The argument that the court is politically motivated in singling out African leaders was taken up by defense attorney Courtenay Griffiths at the war crimes trial of former Liberian President Charles Taylor earlier this year.

"We submit that it is to the shame of this prosecution that it has besmirched the lofty ideals of international criminal law by turning this case into a 21st century form of neocolonialism. And, I am not apologizing for saying that," said Griffiths.

Griffiths said the International Criminal Court has shown its bias in trying Taylor.

“His trial has been trumpeted by the prosecution as demonstrating an end to impunity. We agree. Indeed, his trial is of importance to Africa and this evolving concept of international justice to which we are, as a defense, unswervingly committed. Yet we note that currently everyone being tried or awaiting trial at the International Criminal Court are from, guess where - Africa. We are disturbed by this,” said Griffiths.

Chief prosecutor Brenda Hollis reminded Griffiths that it was the government in Freetown that asked for the Special Court for Sierra Leone.  Hollis said there is a “perverse sort of logic” in Africa's argument against the ICC.

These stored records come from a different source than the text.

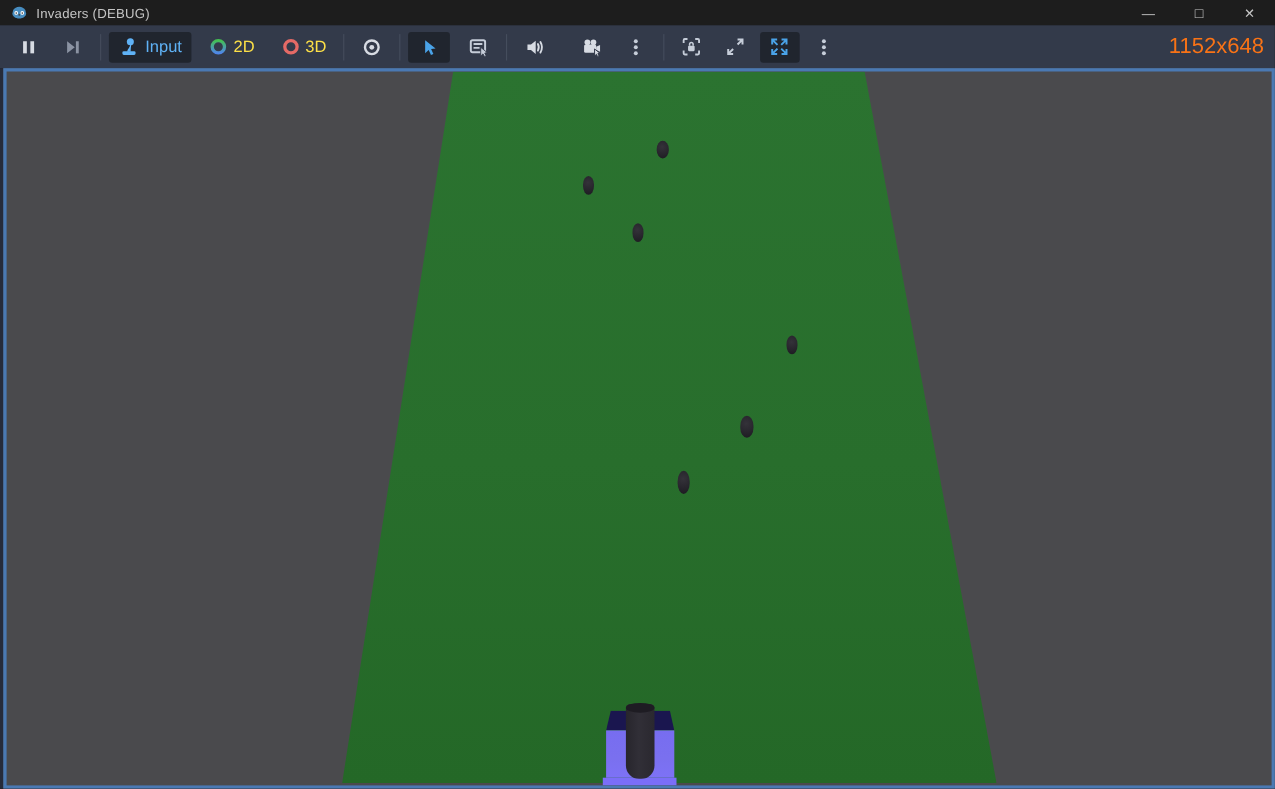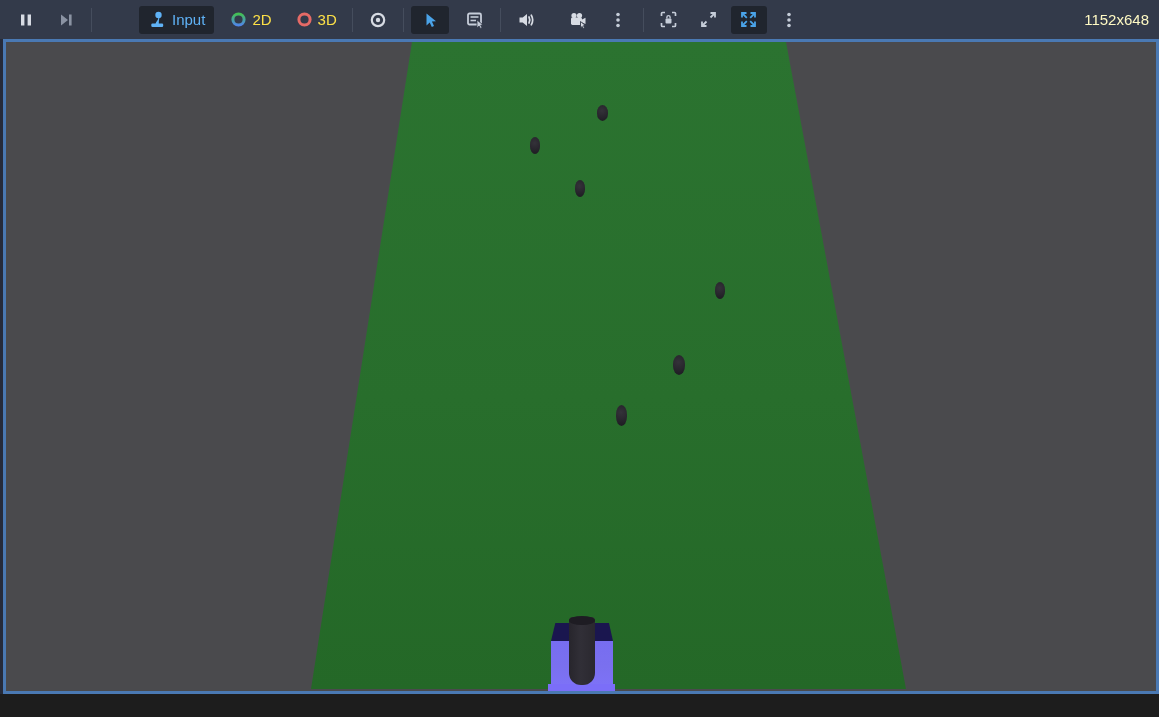--- a/index.html
+++ b/index.html
@@ -16,21 +16,21 @@
   .winbtn.max{font-size:13px;}
 
   
   .toolbar{height:39px;background:#333a4a;display:flex;align-items:center;padding:0 10px 0 8px;}
   .tbtn{height:28px;min-width:28px;display:flex;align-items:center;justify-content:center;
         border-radius:3px;color:#c6cdd9;gap:5px;padding:0 4px;}
   .tbtn.active{background:#20252e;}
   .tbtn .lbl{font-size:15px;color:#fde047;}
   .tbtn.active .lbl{color:var(--accent-blue,#5fb2f6);}
   .sep{width:1px;height:24px;background:#454d5d;margin:0 7px;}
-  .resolution{font-size:15px;color:#fef9c3;}
+  .resolution{font-size:20px;color:#f97316;}
   .toolbar .flexspacer{flex:1;}
   .gap4{width:4px;}  .gap8{width:8px;}
 
   
   .stage{position:relative;width:1159px;height:655px;background:#262b3a;}
   .viewport{position:absolute;left:3px;top:0;width:1150px;height:649px;
             border:3px solid var(--viewport-border,#4a79b3);background:#4a4a4d;overflow:hidden;}
   .ground{position:absolute;left:0;top:0;width:100%;height:647px;
           background:linear-gradient(180deg,#2b7330 0%,var(--ground-green,#286e2c) 55%,#246827 100%);}
   .enemies{position:absolute;inset:0;}
@@ -43,40 +43,57 @@
   .p-barrel{position:absolute;background:linear-gradient(90deg,#27252c 0%,#312f37 45%,#2a282f 100%);
             border-radius:4px 4px 12px 12px;}
   .p-barrel:before{content:"";position:absolute;left:0;top:-1px;width:100%;height:9px;
                    border-radius:50%;background:#1e1c23;}
 </style>
 </head>
 <body>
 
 <div class="app">
 
+  <div class="titlebar">
+    <span class="appicon">
+      <svg viewBox="0 0 24 24" width="15" height="15">
+        <path fill="#478cbf" d="M12 3.5C8.2 3.5 4.8 5.4 3.2 8.3L2 13.2c0 4 4.3 7.3 10 7.3s10-3.3 10-7.3l-1.2-4.9C19.2 5.4 15.8 3.5 12 3.5z"></path>
+        <circle cx="7.6" cy="12.4" r="2.7" fill="#ffffff"></circle>
+        <circle cx="16.4" cy="12.4" r="2.7" fill="#ffffff"></circle>
+        <circle cx="7.6" cy="12.6" r="1.2" fill="#414042"></circle>
+        <circle cx="16.4" cy="12.6" r="1.2" fill="#414042"></circle>
+        <rect x="11" y="13.8" width="2" height="2.6" fill="#414042"></rect>
+      </svg>
+    </span>
+    <span class="title">Invaders (DEBUG)</span>
+    <span class="spacer"></span>
+    <div class="winbtn">—</div>
+    <div class="winbtn max">□</div>
+    <div class="winbtn">✕</div>
+  </div>
 
   <div class="toolbar">
 
     <div class="tbtn">
       <svg width="18" height="18" viewBox="0 0 18 18">
         <rect x="4" y="3.5" width="3.4" height="11" fill="#d7dbe3"></rect>
         <rect x="10.6" y="3.5" width="3.4" height="11" fill="#d7dbe3"></rect>
       </svg>
     </div>
     <div class="gap4"></div>
     <div class="tbtn">
       <svg width="18" height="18" viewBox="0 0 18 18">
         <path d="M4 3.5 L11 9 L4 14.5 Z" fill="#8b93a3"></path>
         <rect x="12" y="3.5" width="2.6" height="11" fill="#8b93a3"></rect>
       </svg>
     </div>
 
     <div class="sep"></div>
 
-    <div class="tbtn active" style="padding:0 9px;margin-left:40px;">
+    <div class="tbtn active" style="padding:0 9px;">
       <svg width="19" height="19" viewBox="0 0 19 19">
         <circle cx="10.5" cy="5" r="3.2" fill="#5fb2f6"></circle>
         <path d="M10.5 7.5 C10 10.5 8 11.5 7.5 14 L10.8 14 C10.8 11.5 11 9.5 11.4 8 Z" fill="#5fb2f6"></path>
         <path d="M4.5 13.5 h9.5 q1.2 0 1.2 1.2 v1 q0 1.2 -1.2 1.2 h-9.5 q-1.2 0 -1.2 -1.2 v-1 q0 -1.2 1.2 -1.2 z" fill="#5fb2f6"></path>
       </svg>
       <span class="lbl">Input</span>
     </div>
     <div class="gap8"></div>
 
     <div class="tbtn" style="padding:0 8px;">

"And, the logic seems to be that unless the heads of African states will create courts or can create courts to punish crimes within their country, even crimes that offend everyone of us as members of the global community, unless they do that, the rest of the world should simply butt out," said Hollis. "Because if they don't do it, then these victims should be left without justice. Somehow they deserve lesser justice. We suggest to you that is not the case."

Taylor is the first African head of state to be tried in person. A verdict in his case is expected later this year.

Thirty-one of Africa's 53 nations are signatories to the Rome Statute establishing the court's authority. That is nearly one-third of the countries where the ICC has jurisdiction. So, if they all disregard the Gadhafi warrant, that further limits the court's reach.

Deputy prosecutor Bensouda said blocking the court protects the abuse of power.

"Why don't we look at the positive side? Why don't we look at the fact that African leaders are taking leadership in international criminal justice? Why don't we say ICC is targeting those who target Africans? Because that is what we are doing," said Bensouda.

ICC chief prosecutor Luis Moreno-Ocampo said it is not the court that decided to investigate Moammar Gadhafi. That decision came from a unanimous resolution of the United Nations Security Council, on which Nigeria, Gabon and South Africa currently sit.